Write the records out exactly as they read, but not the pictures.

■ ■ ■ ■ ■

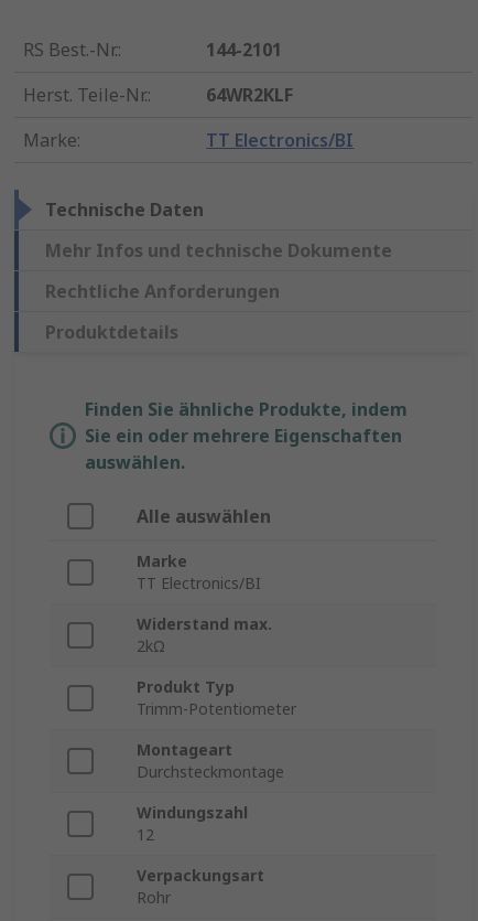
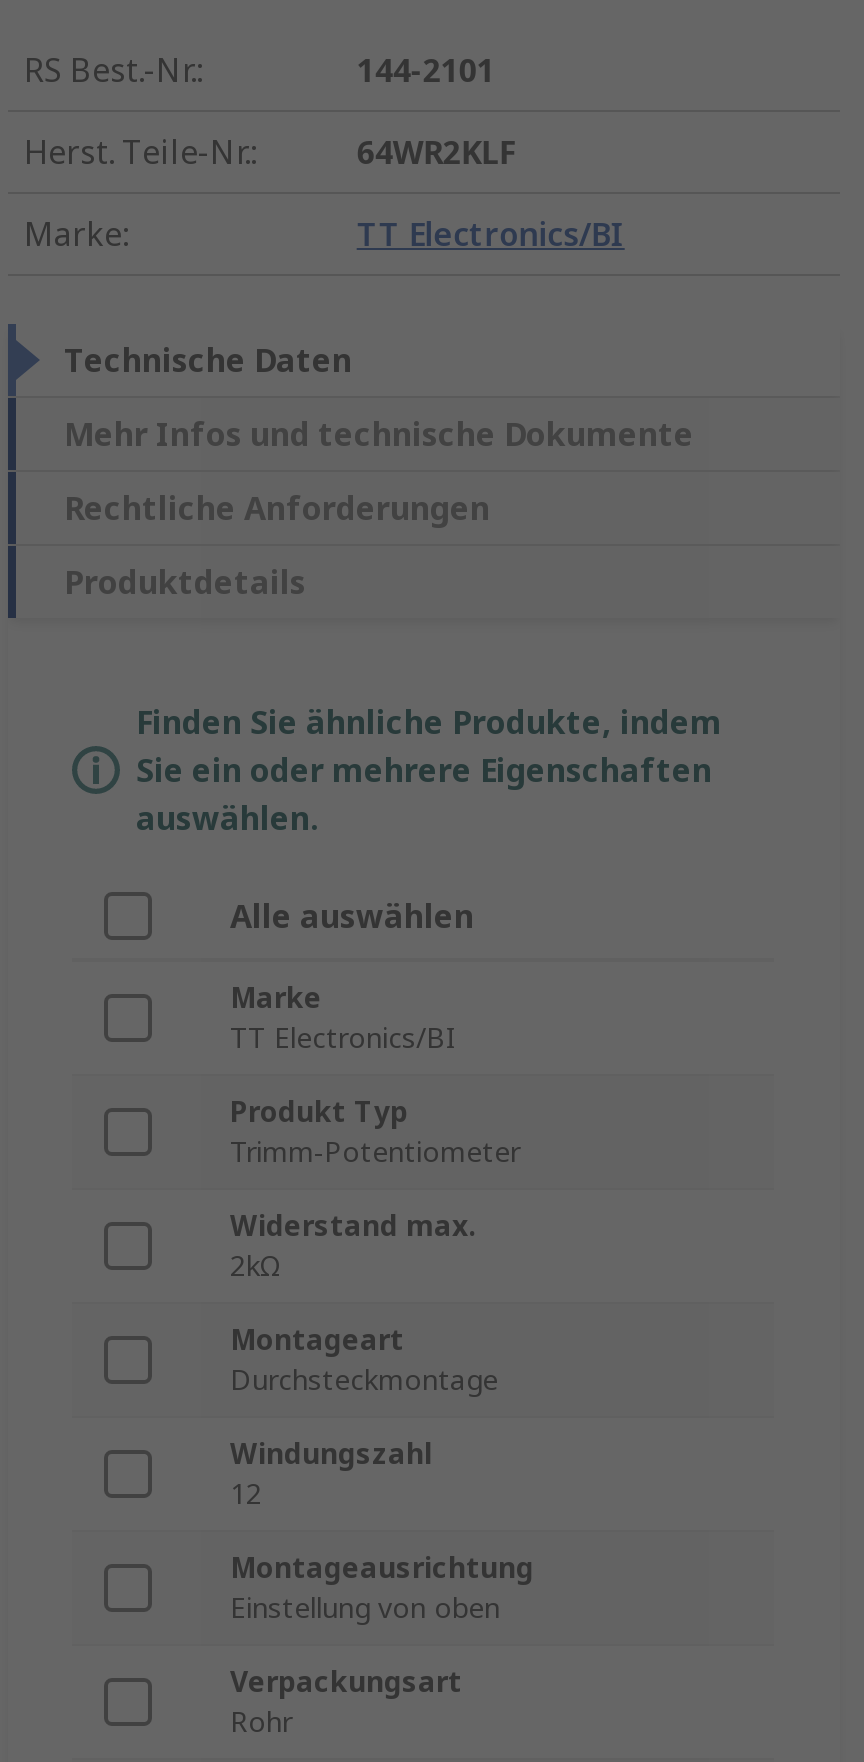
moved [137,677,296,720] -> [230,1093,520,1171]: Produkt Typ | Trimm-Potentiometer
none -> [230,1549,534,1627] Montageausrichtung | Einstellung von oben

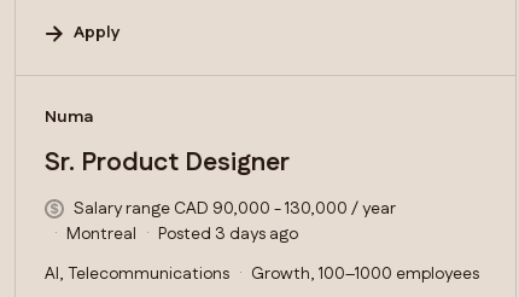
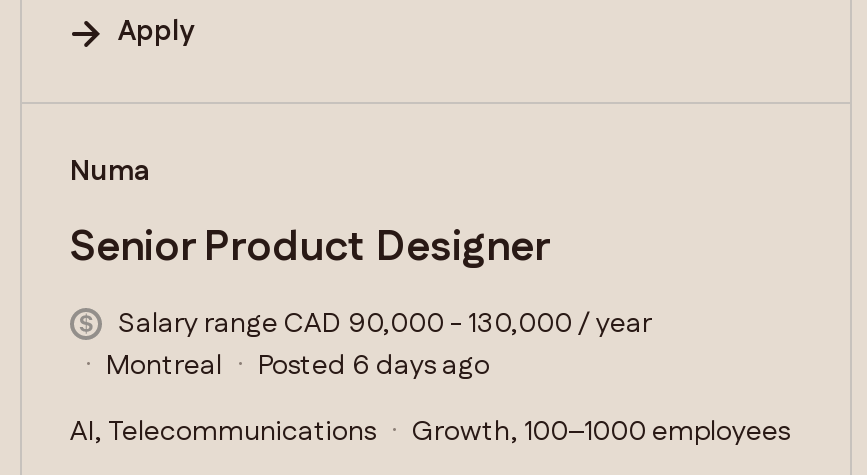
[45,145,290,181] Sr. Product Designer -> [70,218,550,278] Senior Product Designer
[158,222,298,246] Posted 3 days ago -> [258,346,490,386] Posted 6 days ago

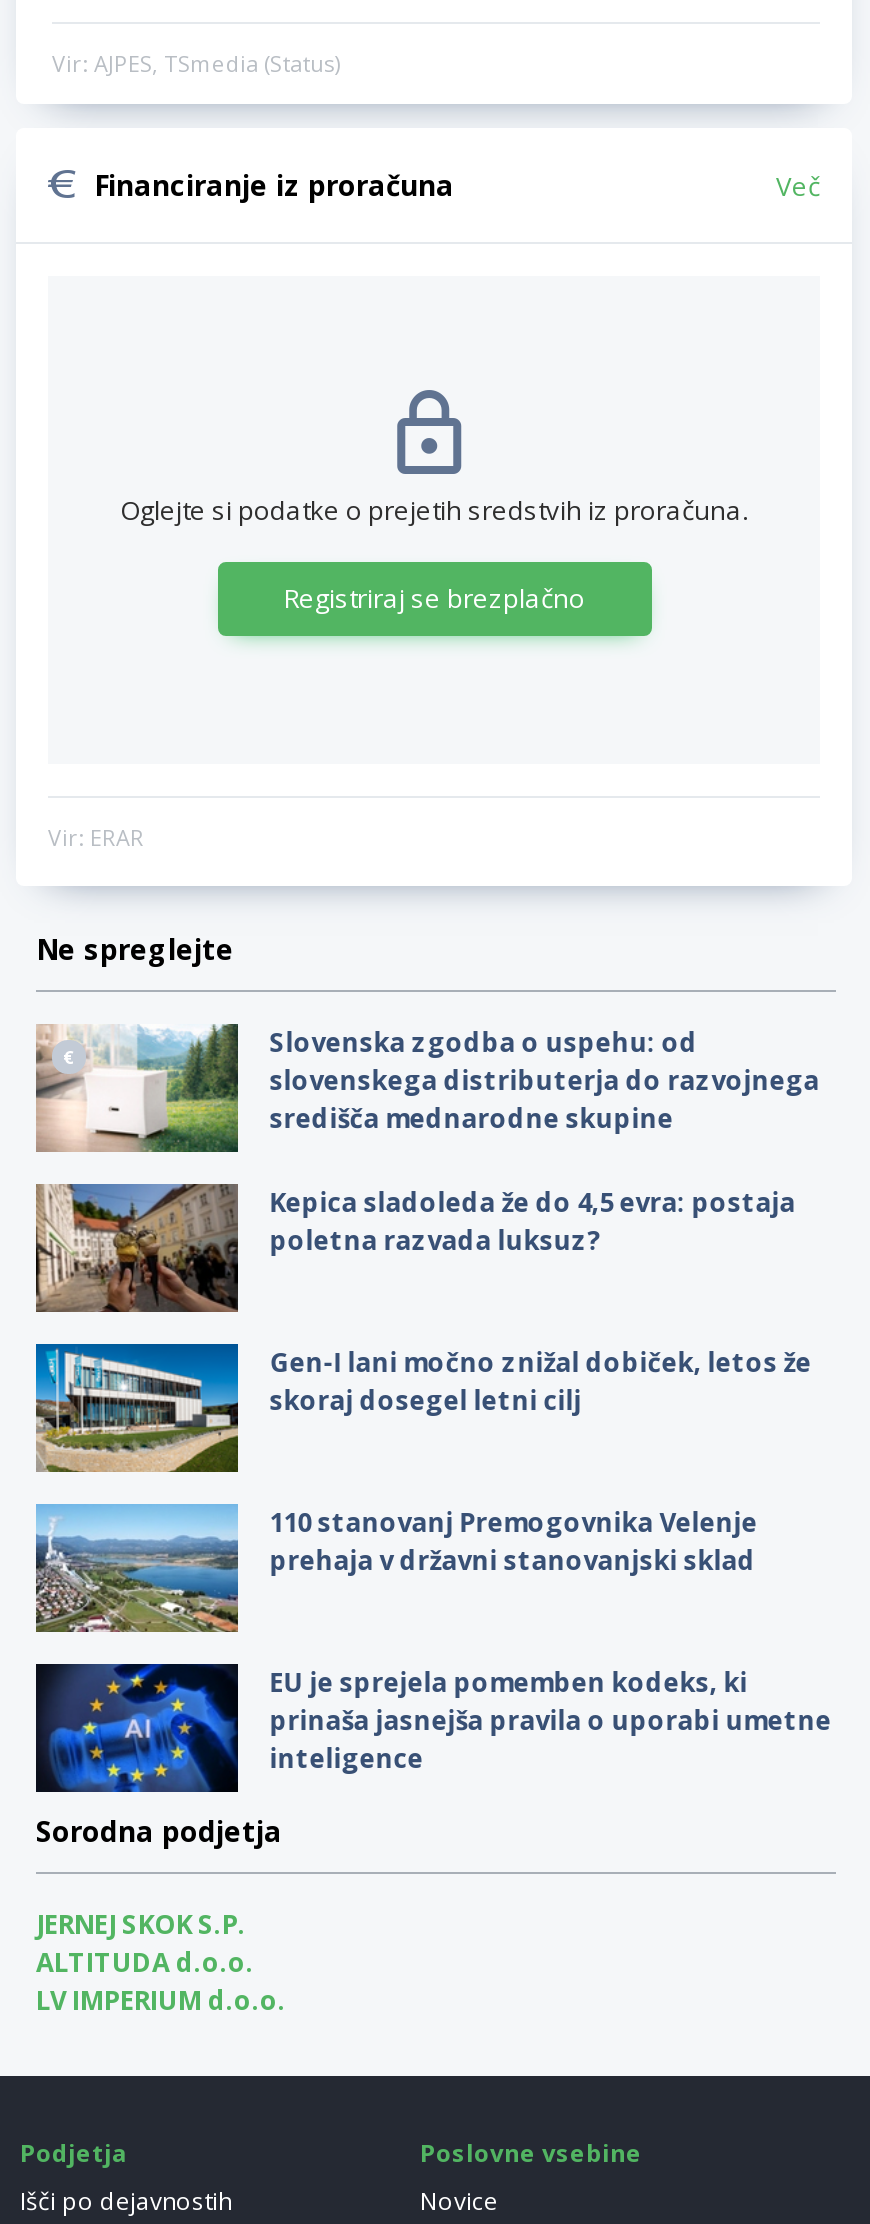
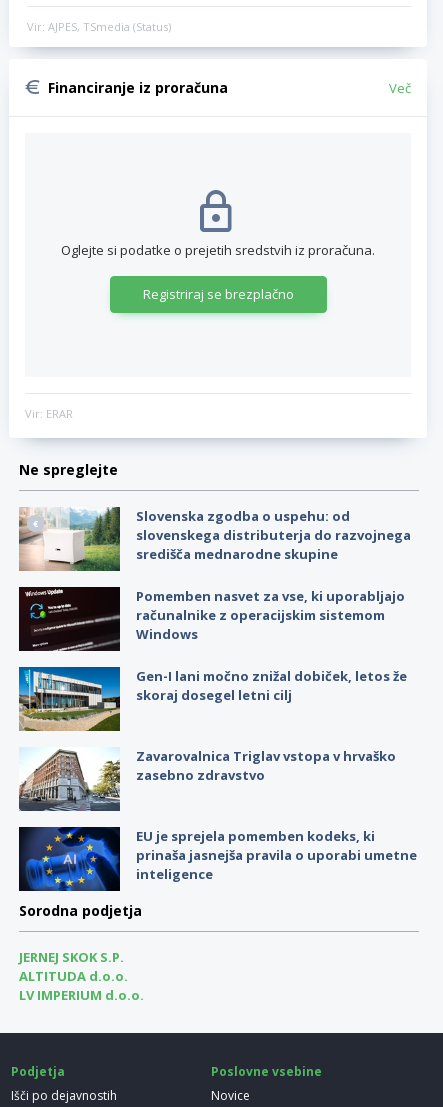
[34,1182,796,1314] [image] | Kepica sladoleda že do 4,5 evra: postaja | poletna razvada luksuz? -> [19,586,405,652] [image] | Pomemben nasvet za vse, ki uporabljajo | računalnike z operacijskim sistemom | Windows
[34,1502,758,1634] [image] | 110 stanovanj Premogovnika Velenje | prehaja v državni stanovanjski sklad -> [19,746,396,811] [image] | Zavarovalnica Triglav vstopa v hrvaško | zasebno zdravstvo

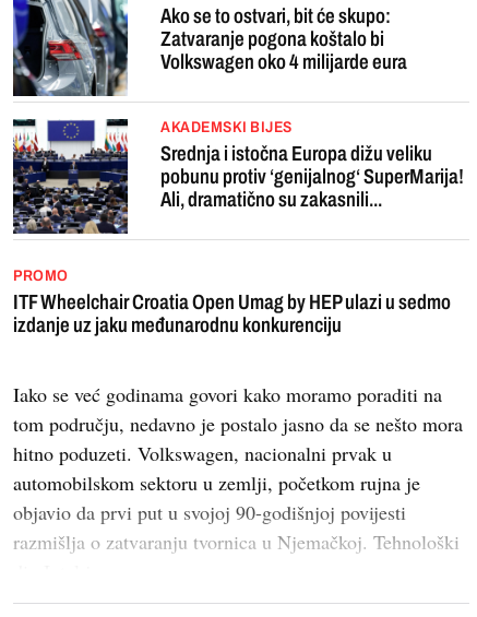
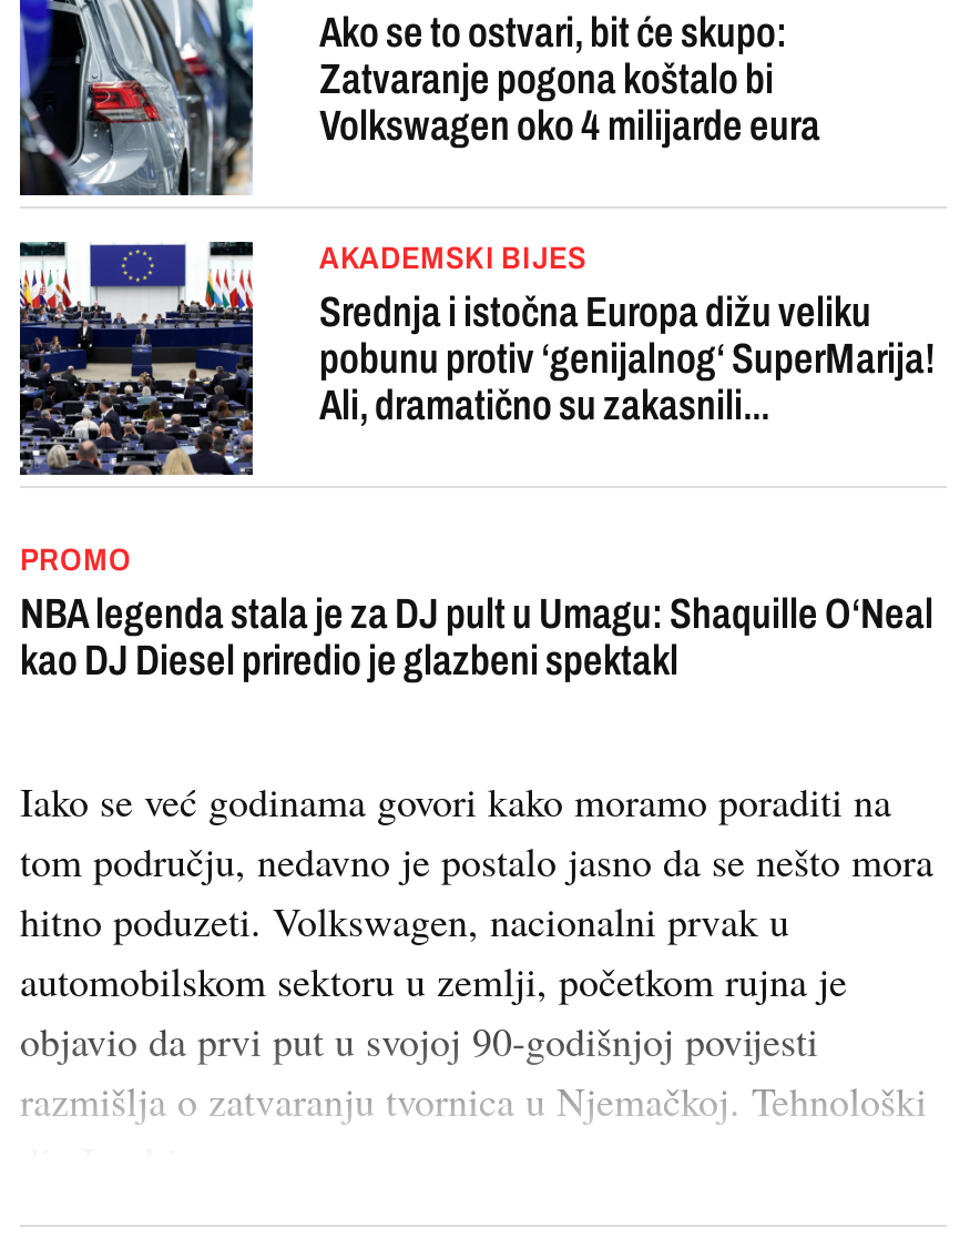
[13,290,451,336] ITF Wheelchair Croatia Open Umag by HEP ulazi u sedmo | izdanje uz jaku međunarodnu konkurenciju -> [20,590,933,683] NBA legenda stala je za DJ pult u Umagu: Shaquille O‘Neal | kao DJ Diesel priredio je glazbeni spektakl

■ ■ ■ ■ ■

◆ **Solved exercise**
moved [137,677,296,720] -> [230,1093,520,1171]: Produkt Typ | Trimm-Potentiometer
none -> [230,1549,534,1627] Montageausrichtung | Einstellung von oben

[45,145,290,181] Sr. Product Designer -> [70,218,550,278] Senior Product Designer
[158,222,298,246] Posted 3 days ago -> [258,346,490,386] Posted 6 days ago

[34,1182,796,1314] [image] | Kepica sladoleda že do 4,5 evra: postaja | poletna razvada luksuz? -> [19,586,405,652] [image] | Pomemben nasvet za vse, ki uporabljajo | računalnike z operacijskim sistemom | Windows
[34,1502,758,1634] [image] | 110 stanovanj Premogovnika Velenje | prehaja v državni stanovanjski sklad -> [19,746,396,811] [image] | Zavarovalnica Triglav vstopa v hrvaško | zasebno zdravstvo

[13,290,451,336] ITF Wheelchair Croatia Open Umag by HEP ulazi u sedmo | izdanje uz jaku međunarodnu konkurenciju -> [20,590,933,683] NBA legenda stala je za DJ pult u Umagu: Shaquille O‘Neal | kao DJ Diesel priredio je glazbeni spektakl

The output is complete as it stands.